Voici le contexte de Quelle joie de vivre ! : un malaise et des animosités profondes entre des opinions de la population. Un mot de l’anarchisme, qui est celui de la famille Fossati, dont le paterfamilias est Olinto (Gino Cervi), bon et généreux comme le pain, imprimeur artisanal qui vit sous le regard sourcilleux de son beau-père Méo (Carlo Pisacane) avec ses fils à qui il a donné des prénoms sans aucun rapport avec la religion, comme Aéroplane (car il est pour le progrès technique), Univers (car il est pour l’abolition des frontières), Sang versé (car il révère les héros qui se sont sacrifiés pour les causes utopiques). Doux anarchisme admirant néanmoins le nihilisme des jeteurs de bombes qui, pour faire exploser le monde tel qu’il va, sont prêts à assassiner des braves gens qui ne se trouvaient là que par hasard.
Le meilleur du film est dans l’ambiguïté du regard. Certes, autour des protagonistes, veillent les fascistes, amis de l’Ordre, qui vont finir, d’ailleurs, à remporter la mise. Mais son essentiel se passe dans les rêveries anarchistes : des gens délicieux, humanistes, ouverts, accortes, dévoués à leurs idéaux – tant qu’ils ne sont pas mis en pratique – acceptent in abstracto que des bombes bouchères soient déposées au milieu de la foule et y soient susceptibles de créer une réaction révolutionnaire.
Remarquons que les fascistes ont tout à fait la même réaction politique et guettent, eux aussi, l’explosion salutaire qui leur permettra d’imposer leur ordre. Au milieu de tout cela, un brave garçon, un orphelin sans aucune attache politique, Ulysse (Alain Delon) qui est, par la force des choses, jeté dans la mêlée.
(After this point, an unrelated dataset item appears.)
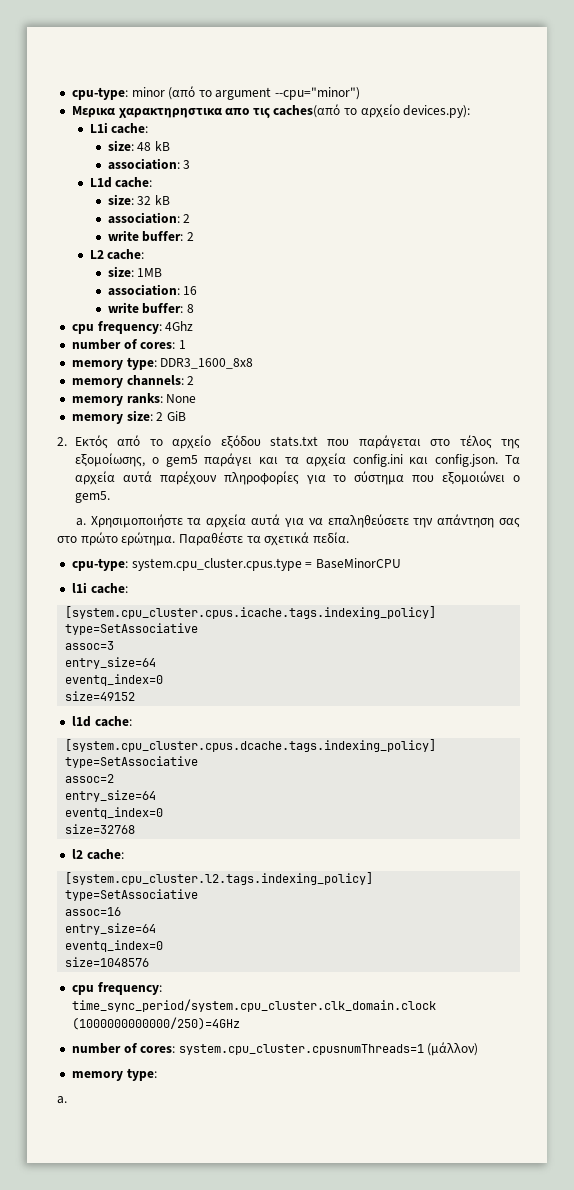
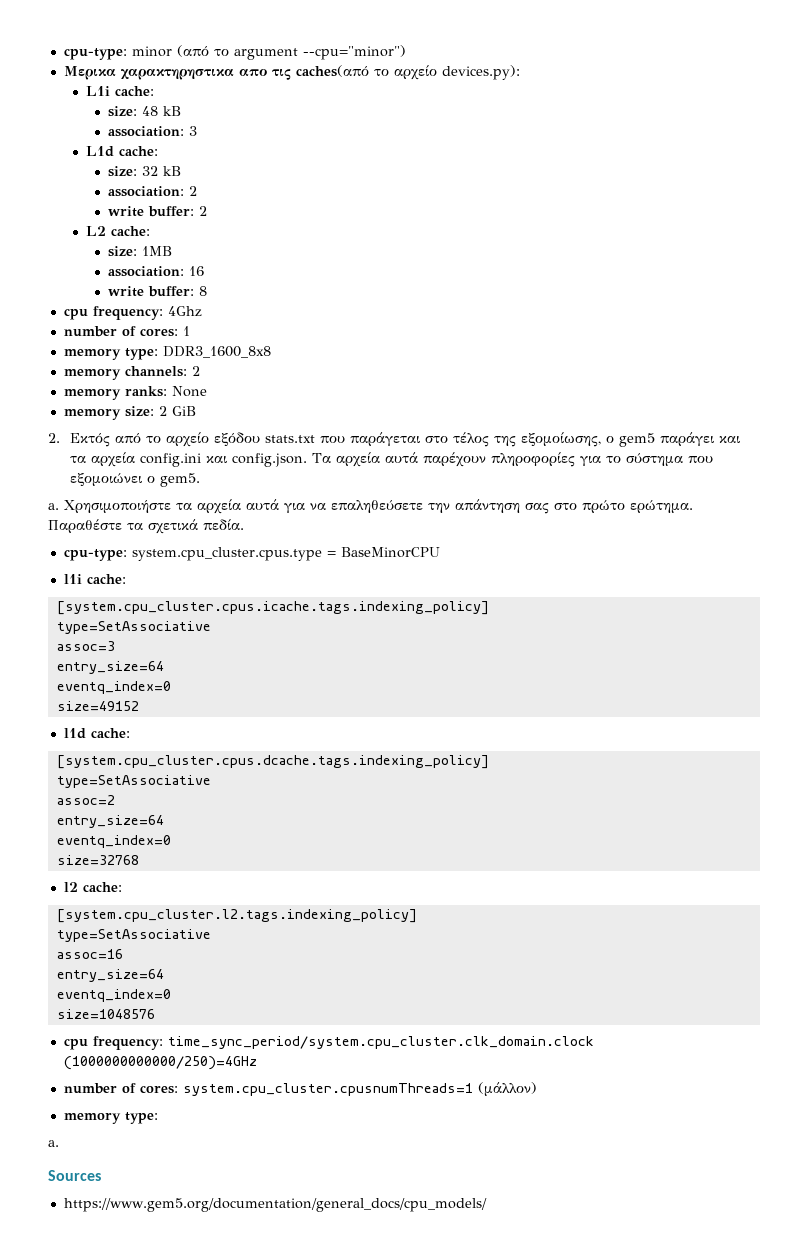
+ Sources
+ https://www.gem5.org/documentation/general_docs/cpu_models/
Il n’a vraiment envie que de séduire et aimer la délicieuse Franca (Barbara Lass dont on regrette que la carrière ait été si brève). Mais comment faire pour séduire une jeune fille exaltée qui partage avec fièvre les idéaux de sa famille et qui est avant tout séduite par qui elle croit être un chef révolutionnaire, Camposanto (c’est-à-dire Cimetière) ?
Le meilleur du film, donc. Le clivage entre des braves gens qui ne frémissent pas, qui s’exaltent même, lorsqu’ils évoquent les attentats terroristes et les assassinats de la légende anarchiste et qui ne sont pourtant paradoxalement que bienveillance et gentillesse. Quoique… il y a une certaine logique des systèmes, mais René Clément ne l’a pas suivie jusqu’au bout. Dans une comédie italienne de la meilleure espèce, le réalisateur n’aurait pas reculé devant les contradictions. Tiens : si pour faire advenir la société nouvelle il faut martyriser l’Humanité, autant le faire ! Du sang, des pleurs, des bombes qui tuent, des enfants éparpillés, des amours éclatées. Allons jusqu’au bout !
En 1962, René Clément recule. Le film n’est pas mauvais, loin de là. Mais en tant que tel, il n‘est pas.